Another possibility is that crushing sanctions bring Putin to the negotiating table, where he accepts terms highly unfavourable to Russia. And this might work – eventually. But rather than simply giving in, Putin might retaliate with sanctions of his own. And these could be quite injurious. A lesson of economics is that both parties lose from a trade war.
You might say that it’s worth it to halt Putin’s invasion. But what if the sanctions don’t halt Putin’s invasion? Then we’ve simply cratered Russia’s economy, and to a lesser extent those of the West, for no material gain. (Meanwhile, China’s economy will continue growing apace.)
Furthermore, sanctions imposed on Russia could have unintended long-term consequences.
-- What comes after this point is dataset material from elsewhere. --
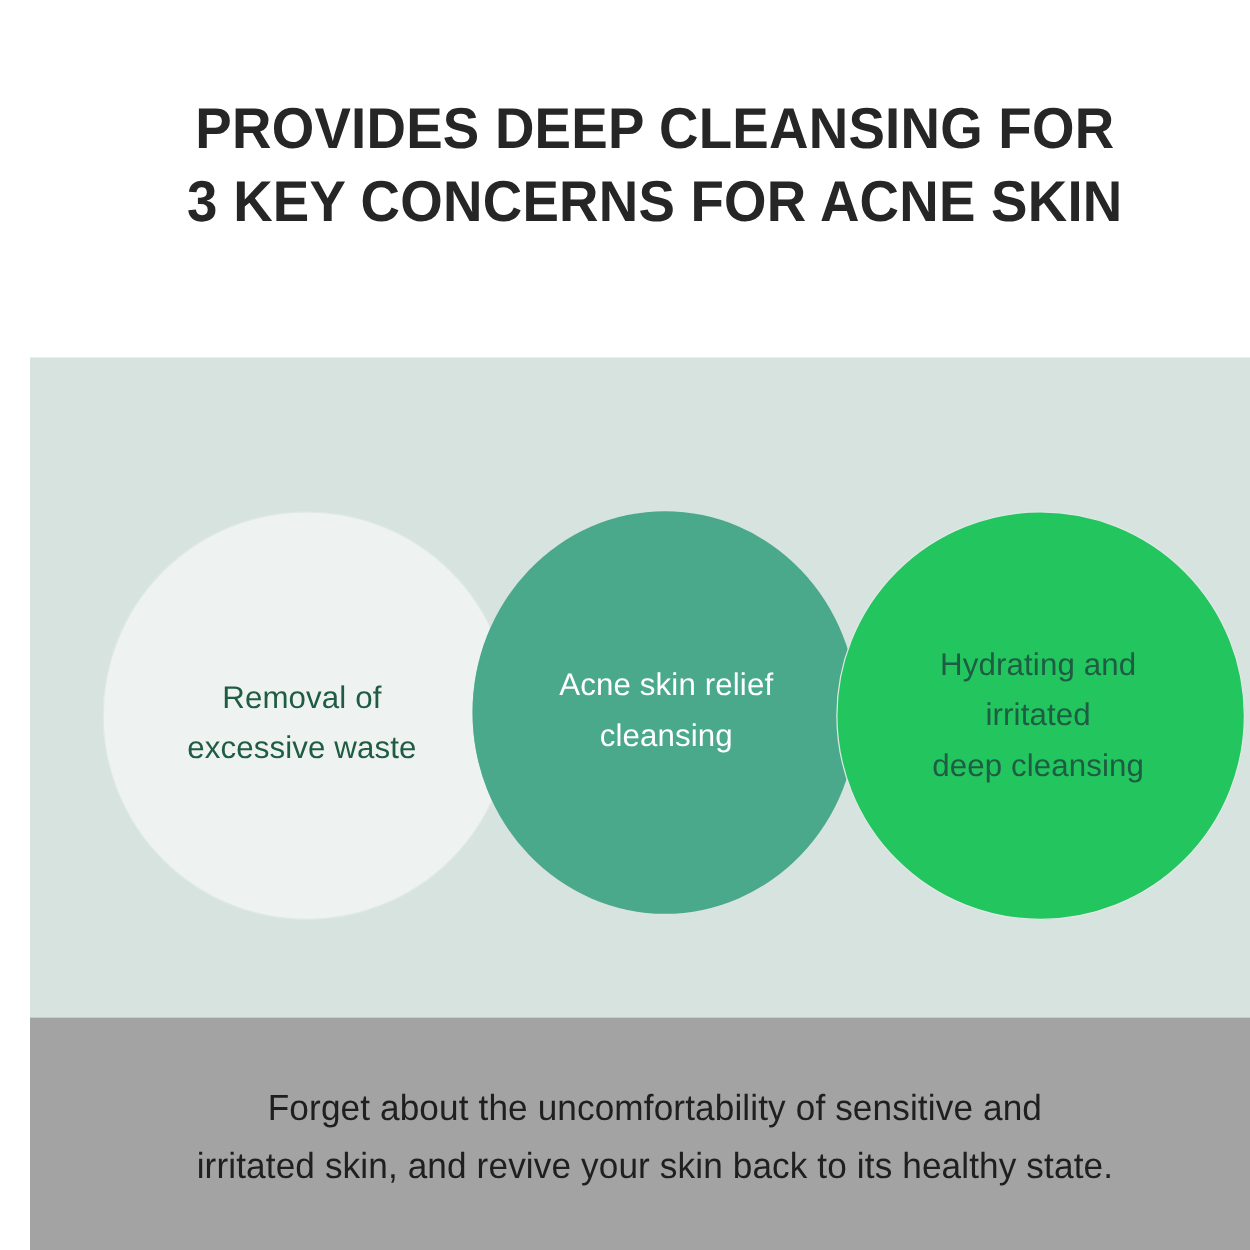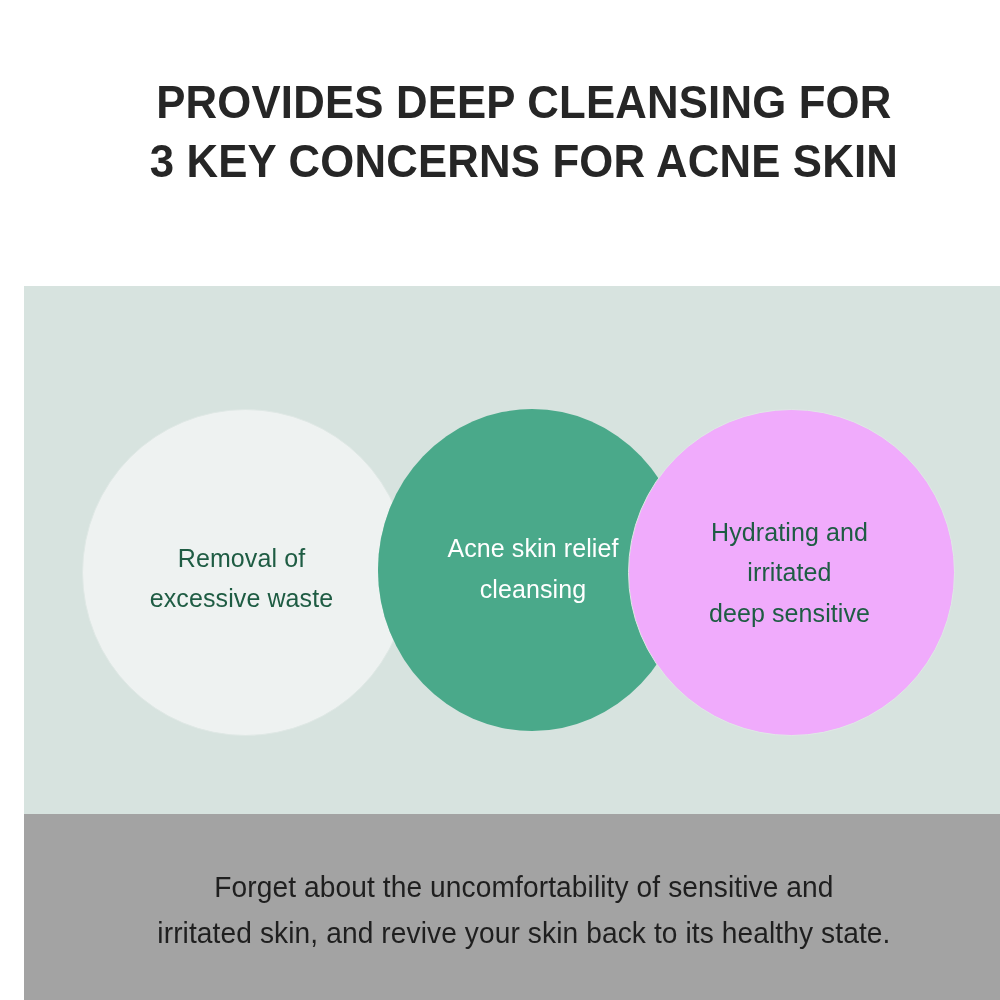"Hydrating and" .circle-right { background: #f0abfc -> #22c55e; left: 604px -> 645px }
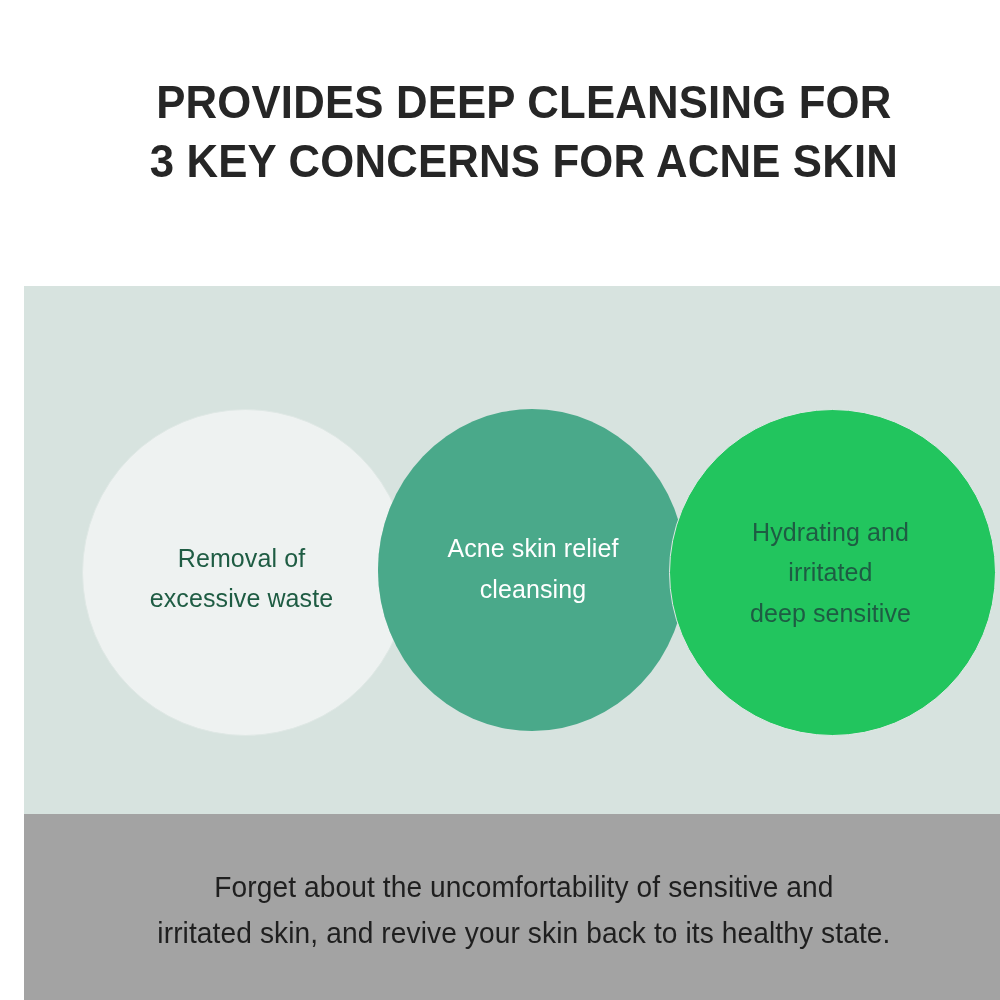"deep sensitive" span.ln { text: sensitive -> cleansing }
One unprecedented step we have taken is to freeze overseas assets owned by Russia’s central bank, while cutting off access to the SWIFT payment system. There’s no doubt this hurts Russia in the short-term, and probably the medium-term too.
But how will this affect other countries’ decisions about where to invest in the future? Will they not be more wary of putting money in the West, knowing that their assets could be frozen at any moment? Granted, we’re in exceptional circumstances. But these kind of downstream effects shouldn’t be discounted.
Another issue is the inconsistency of Western policy. Why are we backing the Saudi bombing campaign in Yemen with one hand, while we seek to cripple Russia’s economy with the other? There’s already evidence that Western media coverage is perceived as racist – that we care less about Middle Eastern deaths because the people there don’t look like us.
Finally, by doubling down on the policies that got us here in the first place, we’re simply driving Russia into the arms of China. You might say this is a price we have to pay to punish Russia’s aggression, and you might be right. But remember that Russia is a declining power, whereas China is the West’s only ‘peer competitor’.
So what should we do instead? Though I don’t claim to have all the answers, one thing we could have tried is offering conditional concessions at the war’s outset.
As soon as Putin’s tanks rolled across the border, why didn’t we suggest ruling out NATO membership for Ukraine, and recognising the three breakaway regions, on the condition that Russia immediately withdraw its forces. ‘Then we’d be rewarding Russia’s aggression,’ comes the reply. And I suppose that’s true.
But if the choice is between ‘rewarding Russia’s aggression’ and watching lots of people get slaughtered in a war, perhaps the former is the lesser evil – especially since the ultimate geopolitical outcome could be the same in both cases (i.e., Russia controlling parts of Ukraine).
It’s possible this plan would have been dead on arrival. Putin might have simply rebuffed us, and pressed on with his invasion. But the fact it wasn’t even considered doesn’t inspire confidence in our leaders, who appear to be more concerned with looking ‘tough’ than preventing bloodshed.
At the very least, they could explain what their current policy aims to achieve, and why the various risks I’ve highlighted can be safely ignored.